Rzeka wyrąbała sobie nowe koryto; woda sięgała prawie dwóch metrów, ale to nie była sama woda, to był szlam, błoto zmieszane z tym, co niosła rzeka: meble, samochody sprasowane jak puszki po piwie, ubrania, fragmenty cudzych domów - wspomina zeszłoroczną powódź Kuba Karp, który pomagał powodzianom.


Na początku był tylko szum informacji. Niedziela, wieczór. Telewizja informowała o przerwanej tamie, o fali, która niesie wszystko, co napotka. W Jeleniej Górze, gdzie mieszka Kuba Karp, woda podniosła się o kilka metrów. Ale kilkadziesiąt kilometrów dalej – prawdziwy dramat.
– Patrzyłem z przerażeniem. Dwa dni nie wiedziałem, co ze sobą zrobić – przyznał. – Tamci ludzie tracili domy, dorobek życia.
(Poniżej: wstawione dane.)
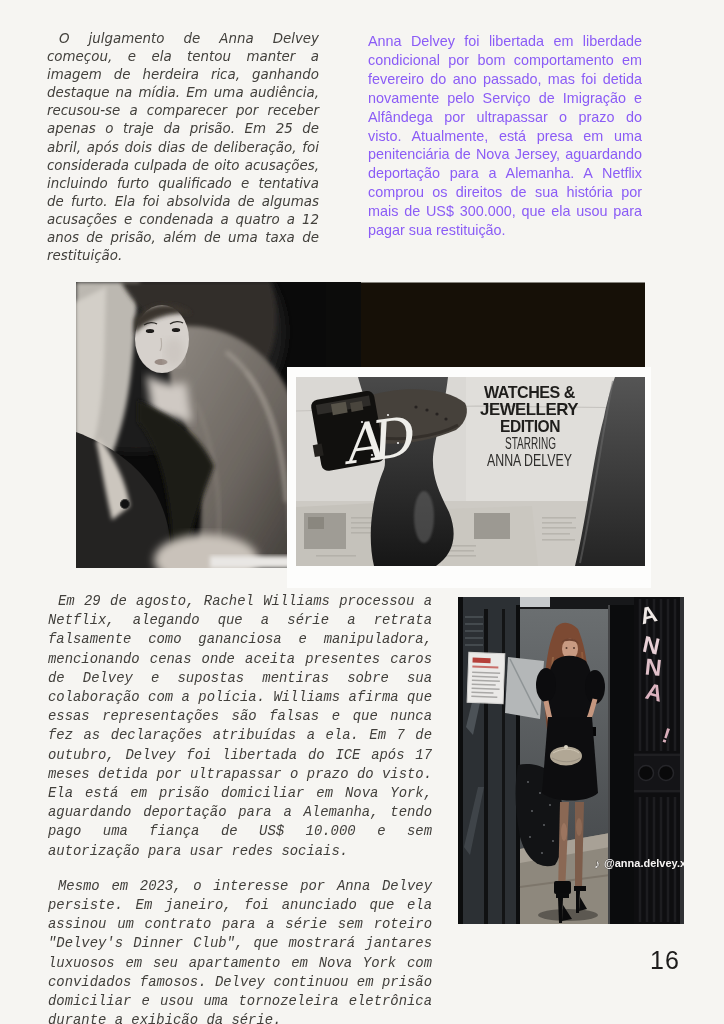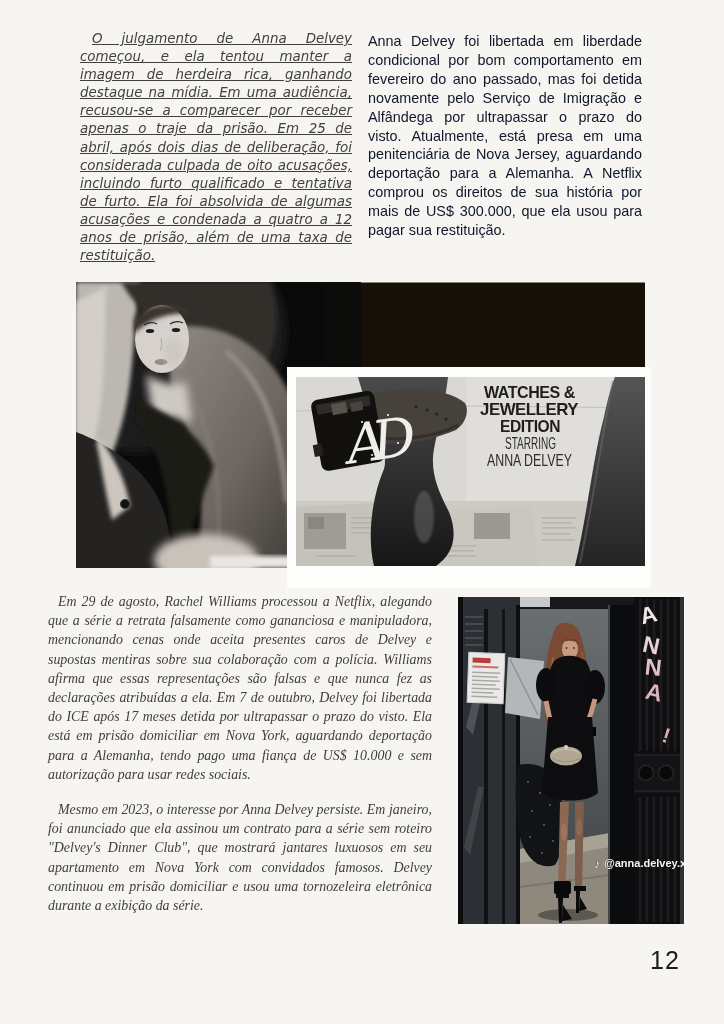--- a/index.html
+++ b/index.html
@@ -10,7 +10,7 @@
   }
   .para{position:absolute;margin:0;text-align:justify;hyphens:none;}
   .para.italic{font-family:"DejaVu Sans",sans-serif;font-style:italic;color:#42403c;}
-  .p-top-left{left:80px;top:30px;width:272px;font-size:13.4px;line-height:18.1px;text-indent:12px;text-decoration:underline;}
+  .p-top-left{left:47px;top:30px;width:272px;font-size:13.4px;line-height:18.1px;text-indent:12px;}
   .p-top-right{left:368px;top:32px;width:274px;font-size:14.4px;line-height:18.9px;color:#0f172a;}
   .bottom-text{position:absolute;left:48px;top:592px;width:384px;}
   .bottom-text p{margin:0;text-align:justify;font-family:Liberation Serif, serif;font-style:italic;

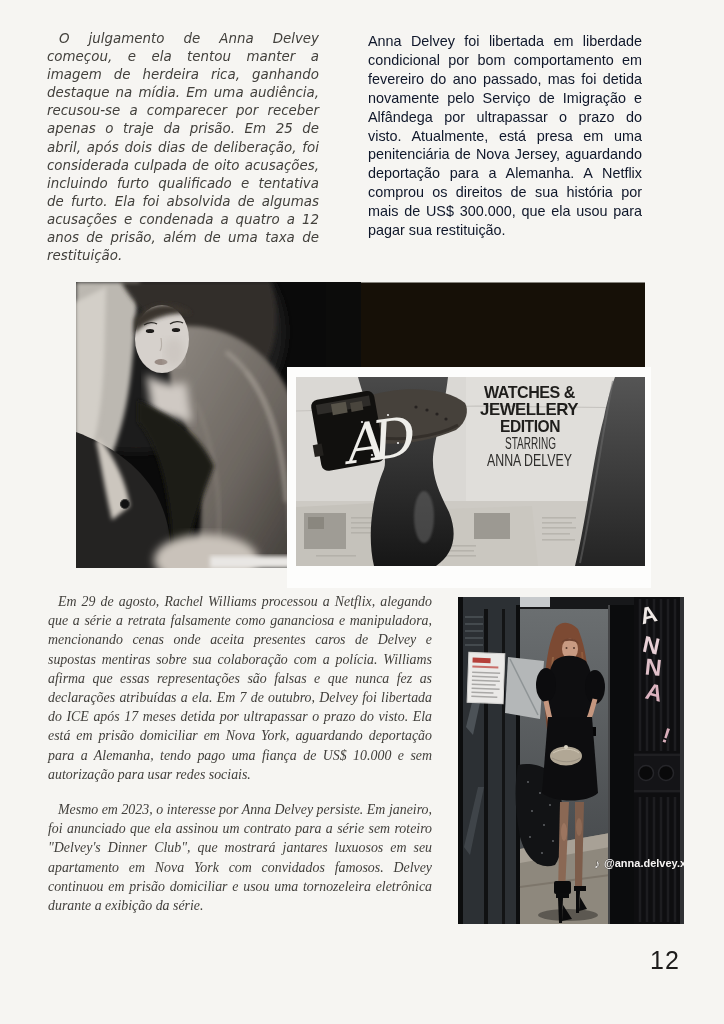--- a/index.html
+++ b/index.html
@@ -11,7 +11,7 @@
   .para{position:absolute;margin:0;text-align:justify;hyphens:none;}
   .para.italic{font-family:"DejaVu Sans",sans-serif;font-style:italic;color:#42403c;}
   .p-top-left{left:47px;top:30px;width:272px;font-size:13.4px;line-height:18.1px;text-indent:12px;}
-  .p-top-right{left:368px;top:32px;width:274px;font-size:14.4px;line-height:18.9px;color:#0f172a;}
+  .p-top-right{left:368px;top:32px;width:274px;font-size:14.4px;line-height:18.9px;color:#8b5cf6;}
   .bottom-text{position:absolute;left:48px;top:592px;width:384px;}
   .bottom-text p{margin:0;text-align:justify;font-family:Liberation Serif, serif;font-style:italic;
     font-size:13.9px;line-height:19.2px;color:#413f3b;}

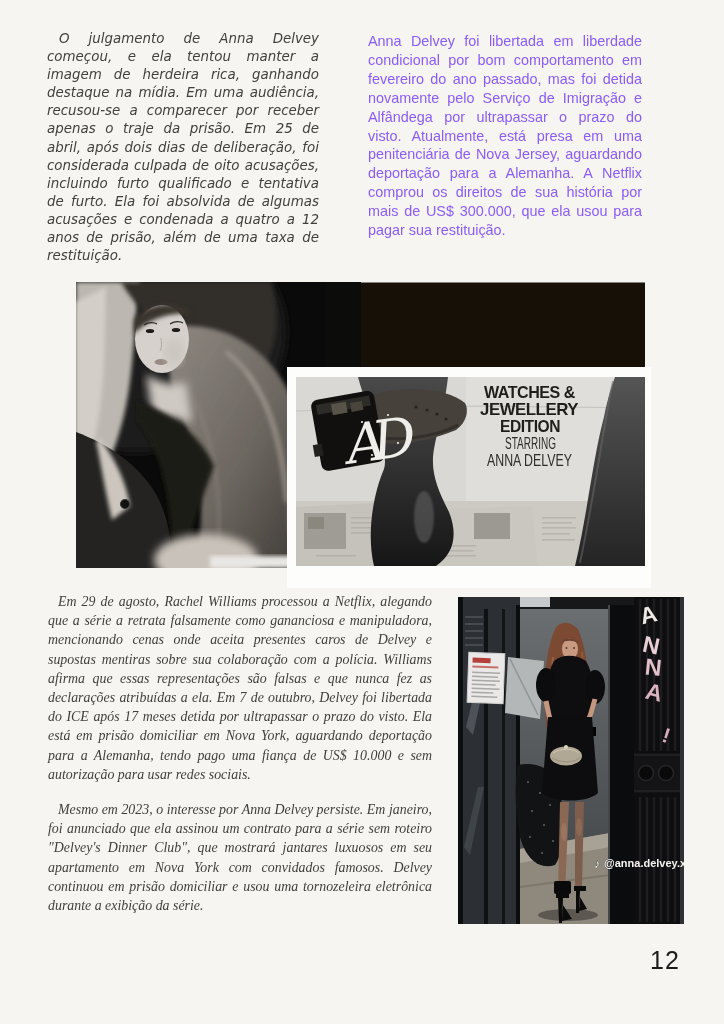--- a/index.html
+++ b/index.html
@@ -13,7 +13,7 @@
   .p-top-left{left:47px;top:30px;width:272px;font-size:13.4px;line-height:18.1px;text-indent:12px;}
   .p-top-right{left:368px;top:32px;width:274px;font-size:14.4px;line-height:18.9px;color:#8b5cf6;}
   .bottom-text{position:absolute;left:48px;top:592px;width:384px;}
-  .bottom-text p{margin:0;text-align:justify;font-family:Liberation Serif, serif;font-style:italic;
+  .bottom-text p{margin:0;text-align:justify;font-family:Liberation Mono, monospace;font-style:italic;
     font-size:13.9px;line-height:19.2px;color:#413f3b;}
   .bottom-text p + p{margin-top:16px;}
   .bottom-text p{text-indent:10px;}

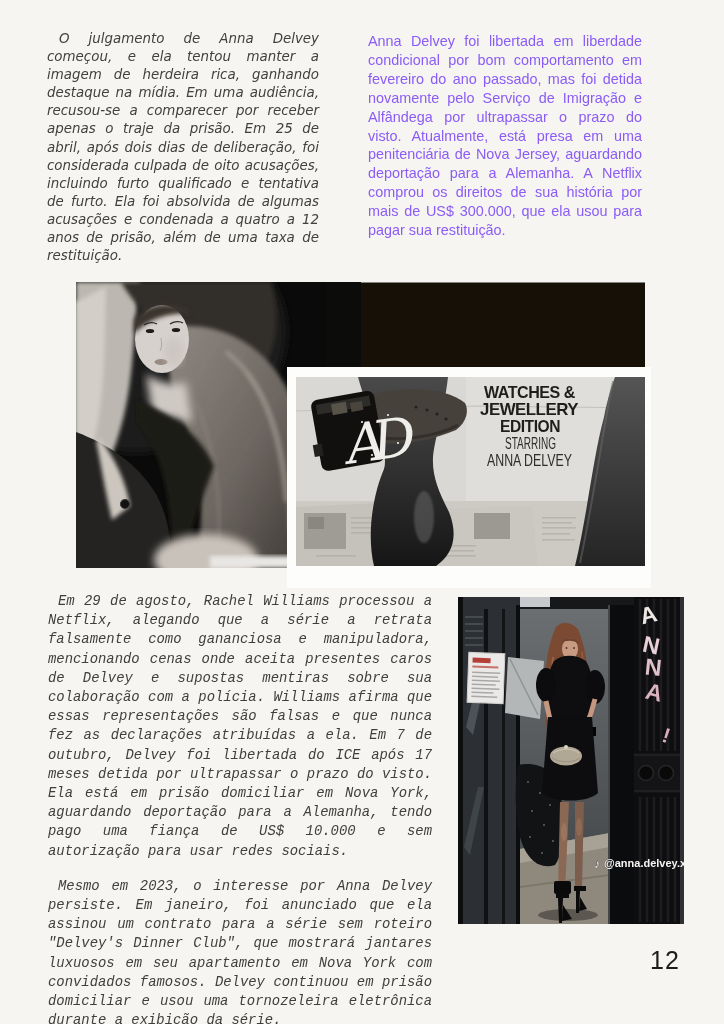--- a/index.html
+++ b/index.html
@@ -322,7 +322,7 @@
     </svg>
   </div>
 
-  <div class="page-number">12</div>
+  <div class="page-number">16</div>
 
 </div>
Trzeba było pojechać - dodał.
Kupił kalosze. Skontaktował się z właścicielami jednej z pizzerii w Stroniu Śląskim. W czwartek rano wsiadł w samochód. – Na miejscu było jeszcze niewiele służb. Panował chaos - zapamiętał.
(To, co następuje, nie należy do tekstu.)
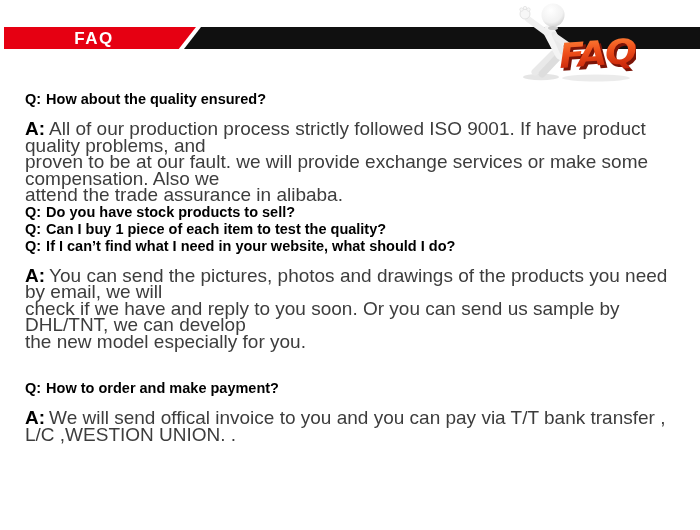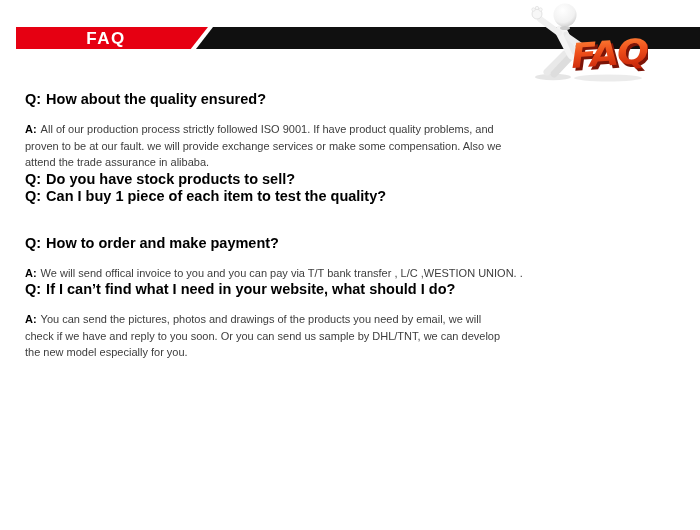--- a/index.html
+++ b/index.html
@@ -12,7 +12,7 @@
   }
 
   
-  .banner{position:absolute;top:0;left:12px;width:636px;height:82px;}
+  .banner{position:absolute;top:0;left:0;width:636px;height:82px;}
   .bar-red{
     position:absolute;top:27px;left:4px;width:192px;height:22px;
     background:#E60012;

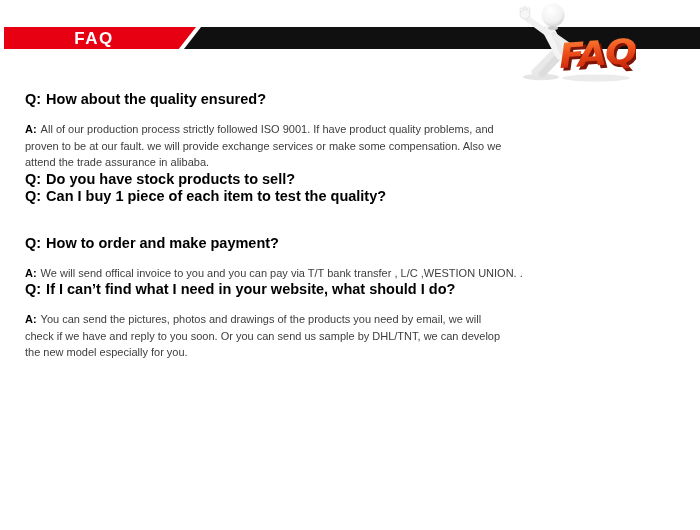--- a/index.html
+++ b/index.html
@@ -50,7 +50,7 @@
   .q-label{font-weight:bold;color:#000000;}
   .q-text{margin-left:5px;}
   .a-para{
-    margin:13px 0 0 0;font-size:11px;color:#3d3d3d;line-height:16.5px;
+    margin:13px 0 0 0;font-size:19px;color:#3d3d3d;line-height:16.5px;
   }
   .a-label{font-weight:bold;color:#000000;margin-right:4px;}
   .a-text{white-space:pre-line;}

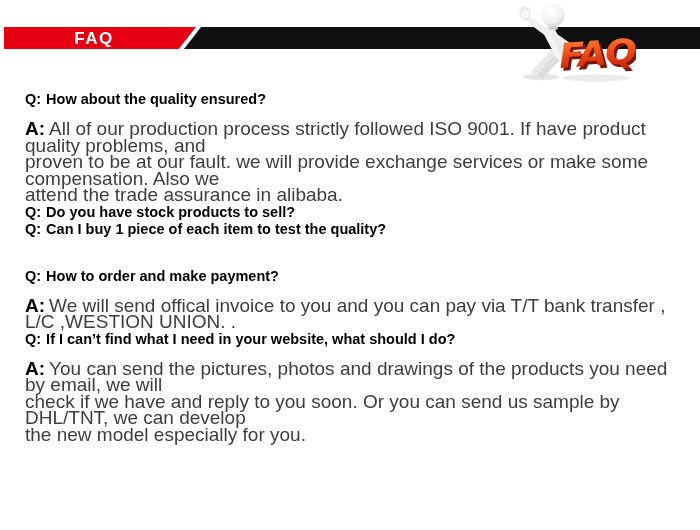--- a/index.html
+++ b/index.html
@@ -123,11 +123,6 @@
     <p class="q-line"><span class="q-label">Q:</span><span class="q-text">Can I buy 1 piece of each item to test the quality?</span></p>
   </div>
 
-  <div class="faq-item last">
-    <p class="q-line"><span class="q-label">Q:</span><span class="q-text">How to order and make payment?</span></p>
-    <p class="a-para"><span class="a-label">A:</span><span class="a-text">We will send offical invoice to you and you can pay via T/T bank transfer , L/C ,WESTION UNION. .</span></p>
-  </div>
-
   <div class="faq-item">
     <p class="q-line"><span class="q-label">Q:</span><span class="q-text">If I can’t find what I need in your website, what should I do?</span></p>
     <p class="a-para"><span class="a-label">A:</span><span class="a-text">You can send the pictures, photos and drawings of the products you need by email, we will
@@ -135,6 +130,11 @@
 the new model especially for you.</span></p>
   </div>
 
+  <div class="faq-item last">
+    <p class="q-line"><span class="q-label">Q:</span><span class="q-text">How to order and make payment?</span></p>
+    <p class="a-para"><span class="a-label">A:</span><span class="a-text">We will send offical invoice to you and you can pay via T/T bank transfer , L/C ,WESTION UNION. .</span></p>
+  </div>
+
 </div>
 
 </body></html>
Jak zapamiętał Kuba, rzeka wyrąbała sobie nowe koryto. Przecięła ogród i zalała hotel z pizzerią. – Na parterze woda sięgała prawie dwóch metrów. Ale to nie była sama woda. To był szlam. Błoto zmieszane z tym, co niosła rzeka: meble, samochody sprasowane jak puszki po piwie, zabawki, ubrania, fragmenty cudzych domów - powiedział.
Pierwszego dnia z właścicielami wynosili wszystko: lodówki, stoły, resztki jedzenia, butelki. Drugiego dnia dołączyli inni. – Było nas z dwudziestu. Łopaty, wiadra, taczki. Szlamu w piwnicach było po kolana. Pracowaliśmy obok siebie, prawie bez słów – zaznaczył Kuba.
Przyjeżdżali ludzie z całej Polski. Anestezjolog z Warszawy, pracownik IPN z Wrocławia, pasjonat historii. – Przypadkowi, anonimowi. Nikt nie pytał o nazwiska ani poglądy polityczne. Liczyła się robota i to, żeby być z tymi ludźmi, którzy stracili wszystko - dodał.
Mosty były zerwane, zabudowania gospodarcze zmiecione. Straż miejska – nie istniała. – Tam, gdzie była ich siedziba, został tylko pusty plac. Rzeka przeorała wszystko - podkreślił rozmówca PAP.
Kuba został pięć dni. Spał u znajomych, rano wracał do pracy w ruinach. – To wyglądało jak po wojnie, chociaż nigdy na wojnie nie byłem - powiedział.
Teraz, rok później, właściciele pizzerii znowu działają. – Odnowili to pięknie – podkreślił z satysfakcją. – Ale wtedy… wtedy to był dramat, ludzki dramat - wspomniał.